DeLay aide fights returning to Texas
Staffer says Texas ties too tentative for him to be suedBy Laylan Copelin, Austin American-Statesman
Tuesday, April 6, 2004
A key staffer for U.S. House Majority Leader Tom DeLay who helped create Texans for a Republican Majority and spent months lobbying the Legislature is arguing that he did not establish the "minimum contact" necessary to be sued in Texas.
A lawyer for Jim Ellis, the executive director of DeLay's national fund-raising organization, said Monday that his Washington-based client should not be sued over allegations that Texans for a Republican Majority failed to disclose $600,000 in corporate donations spent in the 2002 legislative elections.
According to Monday's filing, Ellis lives in Virginia, works in the District of Columbia, owns no property in Texas and has never engaged in a business in Texas. A judge weighs those kinds of factors to decide whether a person outside Texas has enough contact in the state to be sued.
Records show that Ellis is no stranger to Texas or its politics.
At DeLay's direction, Ellis helped create the Texas committee. As executive director of DeLay's Americans for a Republican Majority, he sent the fledgling Texas group its $50,000 in start-up money.
He listed himself on state reports as a key decision-maker and paid consultant to Texans for a Republican Majority. He also helped decide which GOP candidates the committee would support in 2002 elections and sometimes traveled to Texas on the committee's business.
In 2003, Ellis spent months in Texas on DeLay's behalf, carrying DeLay's wishes to state lawmakers as they drew congressional maps behind closed doors. He also did lobbying for a Virginia company that has $29 million in highway maintenance contracts and for a Washington law firm that represented a coalition of international charities.
J.D. Pauerstein, Ellis' San Antonio lawyer, said it doesn't matter: "Essentially, we don't feel the contact Mr. Ellis has had with Texas is the kind or quality to justify being subject to jurisdiction."
Austin lawyer Cris Feldman, who represents four Democratic candidates who are trying to sue Ellis, called his position disingenuous and farcical.
"Ellis wasn't above choosing our Texas congressmen," Feldman said, "but now he believes he's above Texas law."
The Democrats who sued lost in races that were targeted by the Republican majority group. Their civil lawsuit is covering the same ground as a grand jury investigation into whether Texans for a Republican Majority illegally spent corporate money in the campaign.
State law forbids corporate money from being used for campaign expenditures but allows a political action committee to spend corporate money to pay its administrative expenses.

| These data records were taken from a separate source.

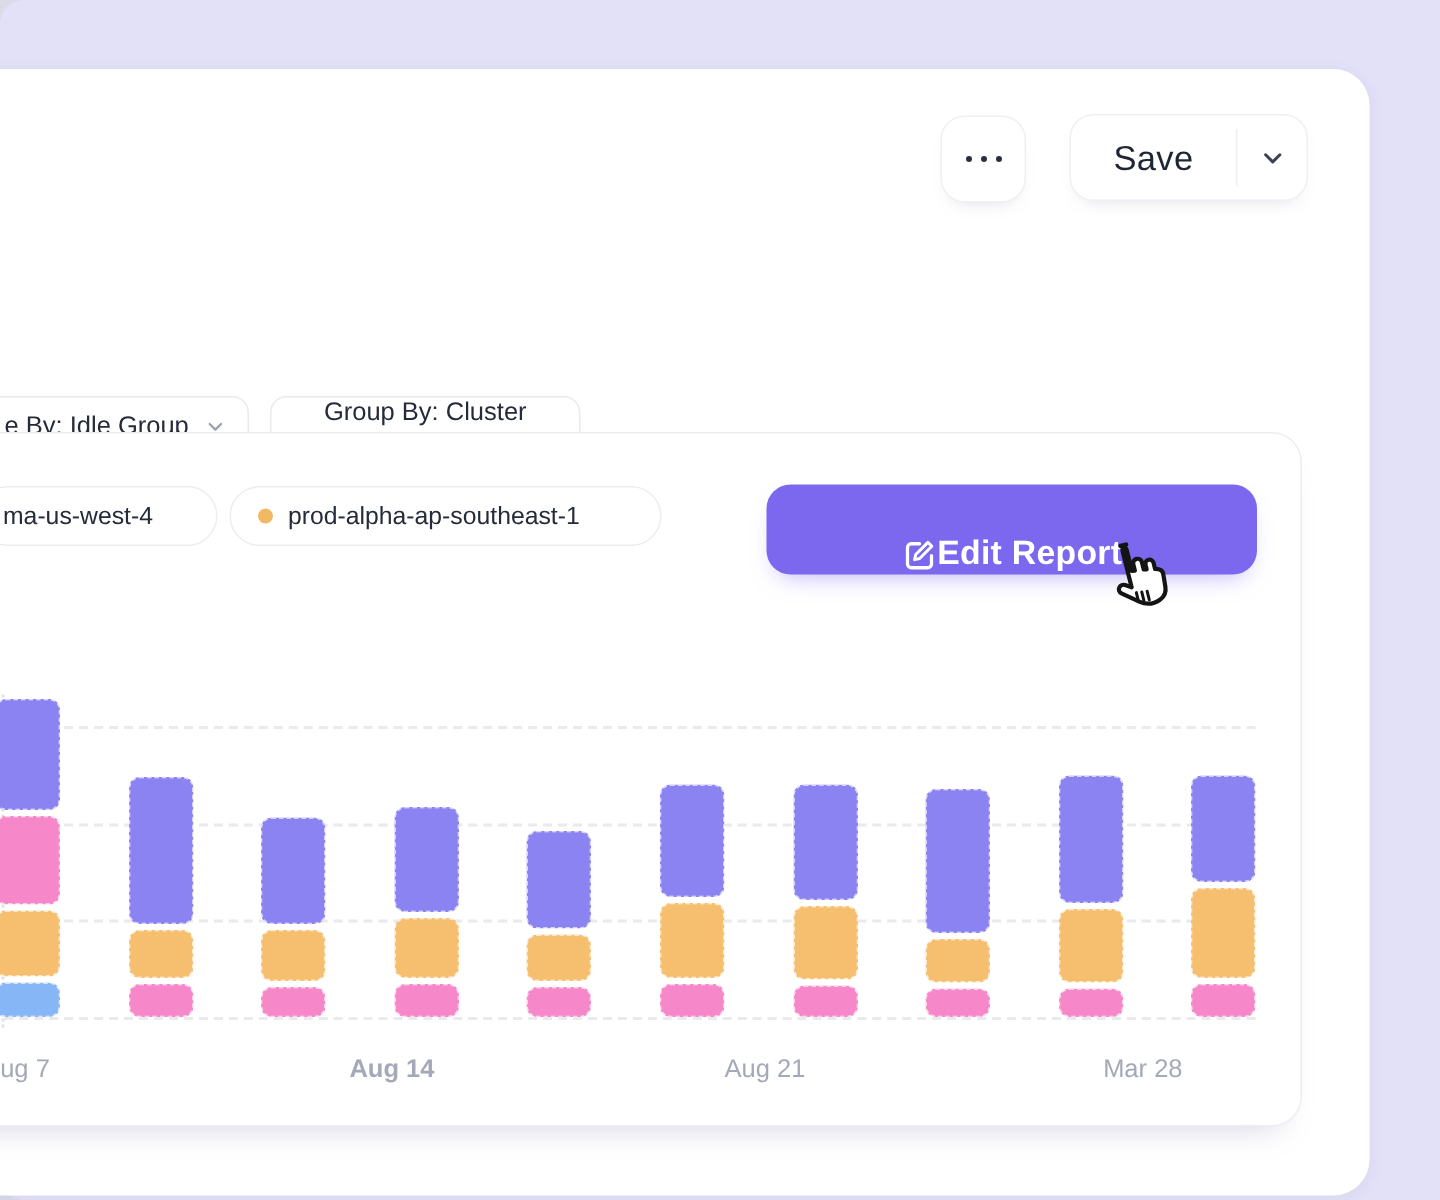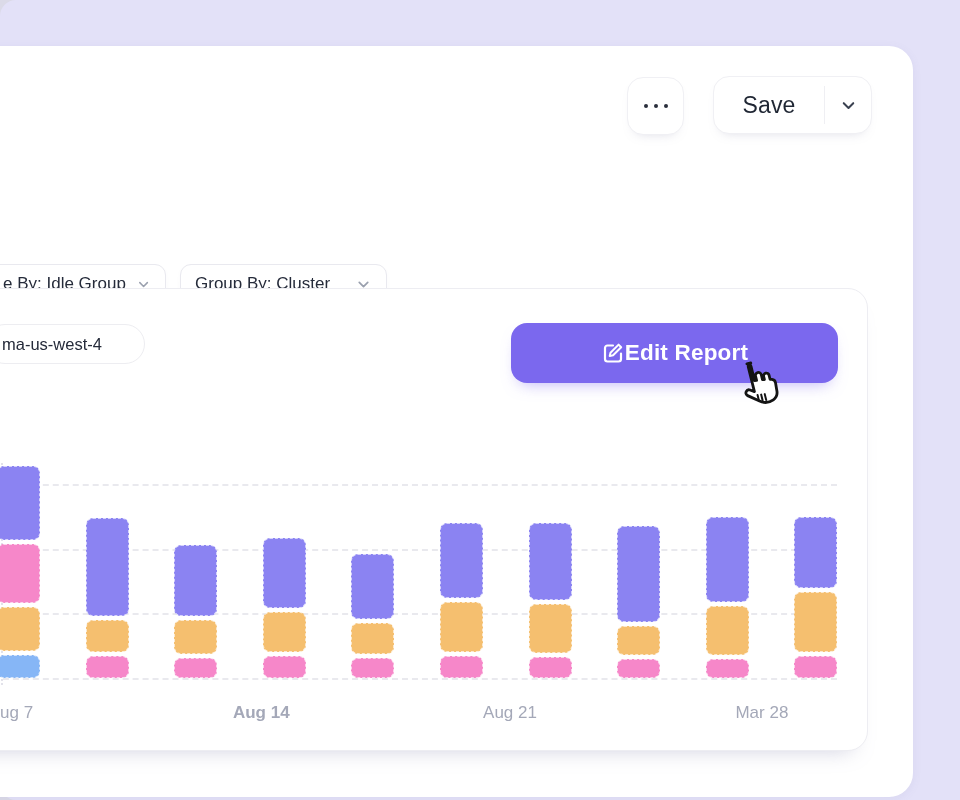--- a/index.html
+++ b/index.html
@@ -25,7 +25,7 @@
             display:flex;align-items:center;gap:10px;padding:0 14px;font-size:17px;color:#252B3A;
             box-shadow:0 3px 8px -6px rgba(130,130,160,.3);cursor:pointer;box-sizing:border-box;white-space:nowrap;}
   .dd-slice{left:36px;width:178px;}
-  .dd-group{left:228px;width:207px;}
+  .dd-group{left:228px;width:207px;flex-direction:column;}
   .dropdown .chev{margin-left:auto;}
   
   .chart-card{position:absolute;left:0;top:242px;width:914px;height:461px;background:#fff;

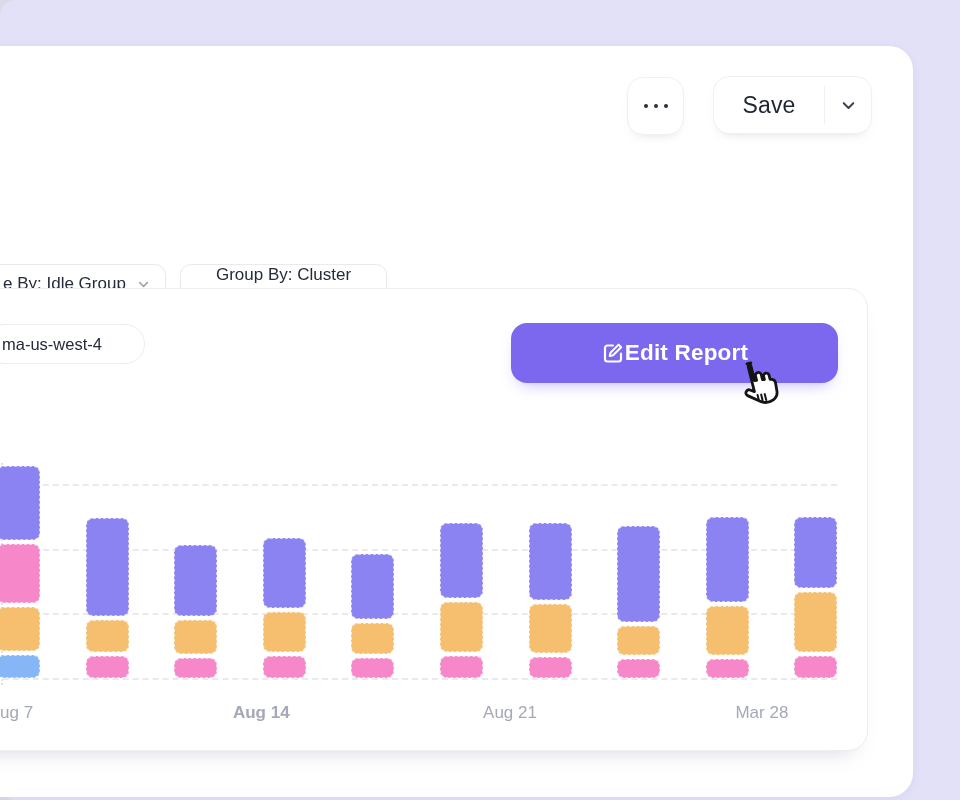--- a/index.html
+++ b/index.html
@@ -92,6 +92,10 @@
       <div class="chip chip-1">
         <span>ma-us-west-4</span>
       </div>
+      <div class="chip chip-2">
+        <span class="chip-dot" style="background:#F2B964;"></span>
+        <span>prod-alpha-ap-southeast-1</span>
+      </div>
 
       <button class="edit-btn">
         <svg width="24" height="24" viewBox="0 0 24 24" fill="none">

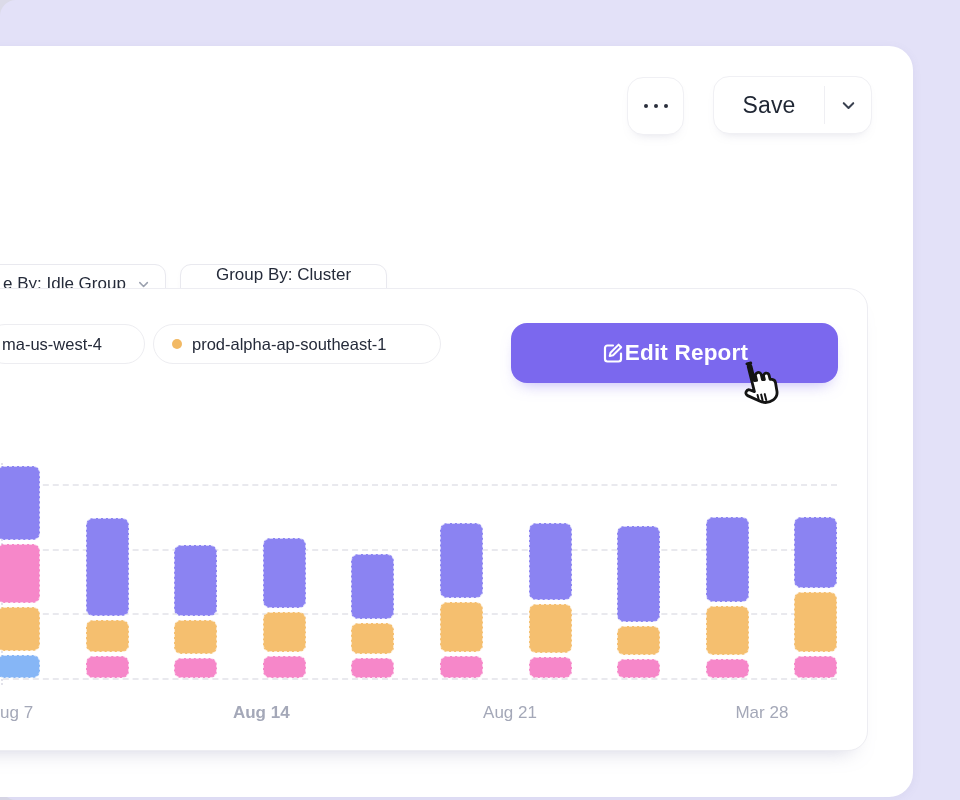--- a/index.html
+++ b/index.html
@@ -38,7 +38,7 @@
   .chip-2{left:200px;width:288px;}
   .chip-dot{width:10px;height:10px;border-radius:50%;flex:0 0 auto;}
   .edit-btn{position:absolute;left:558px;top:34px;width:327px;height:60px;background:#7B68EE;border:none;
-            border-radius:16px;display:flex;align-items:center;justify-content:center;gap:0;
+            border-radius:16px;display:flex;align-items:flex-end;justify-content:center;gap:0;
             color:#fff;font-size:22.5px;font-weight:600;letter-spacing:.2px;font-family:inherit;
             box-shadow:0 8px 16px -8px rgba(123,104,238,.55);cursor:pointer;}
   .cursor-wrap{position:absolute;left:781px;top:68px;width:52px;height:56px;pointer-events:none;z-index:5;}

During the 2002 state House elections, the Republican majority organization raised about $1.5 million, including $600,000 in corporate donations. Ellis and John Colyandro, the Texas committee's executive director, defended spending corporate money on polls, consultants and fund raising as administrative expenses benefiting the committee and not the candidates.
The 2002 election was pivotal.
Texans for a Republican Majority, among others, helped elect a Republican majority in the Texas House, which, in turn, redrew congressional districts that are more favorable to Republicans.
According to Colyandro's deposition, he and Ellis talked frequently about Texans for a Republican Majority as it raised money, endorsed candidates and handicapped the election.
They also lobbied the Legislature on other issues.
Both represented VMS Inc., a company with five-year contracts to maintain 130 miles of Interstate 35 around Waco and another 60 miles of Interstate 20 in the Dallas area. VMS Inc. also is a small subcontractor in the consortium building the $1.5 billion Texas 130 from Georgetown to Seguin.
Their other shared client was a Washington law firm representing a consortium of charities that, according to Colyandro's deposition, wanted to be included in the automatic checkoff program for state employees.
In his deposition for a lawsuit challenging the redistricting map, Ellis said he came to Texas frequently during 2003. He said he attended meetings with Gov. Rick Perry, DeLay and other state leaders as early as January and worked off and on in Austin until the legislation was passed in October.
He worked very closely with the bill's House sponsor, Rep. Phil King, R-Weatherford.
Ellis said he visited King "closer to 50 times than 25" during the redistricting controversy.
King said Ellis served as the funnel for Republican members of Congress to tell King what they wanted in the map.
"From the end of spring, April and May, when we were doing serious map-drawing, he was down here weekly," King said. "In the summer, he was down a couple days a week, sometimes four or five days running."
Even if Ellis should lose the first round of his jurisdictional battle, he is allowed to appeal that decision immediately. By some estimates, that could delay any civil trial by a year.
The grand jury, however, could still subpoena Ellis to testify behind closed doors in the criminal investigation.
Pauerstein argued that Ellis' lobbying role won't affect his jurisdictional battle.
"If I go to Florida to go fishing, that doesn't mean I can be sued in Florida on something that has nothing to do with my fishing," he said. "If I hit someone with a fish hook, I can be sued in Florida for hooking someone."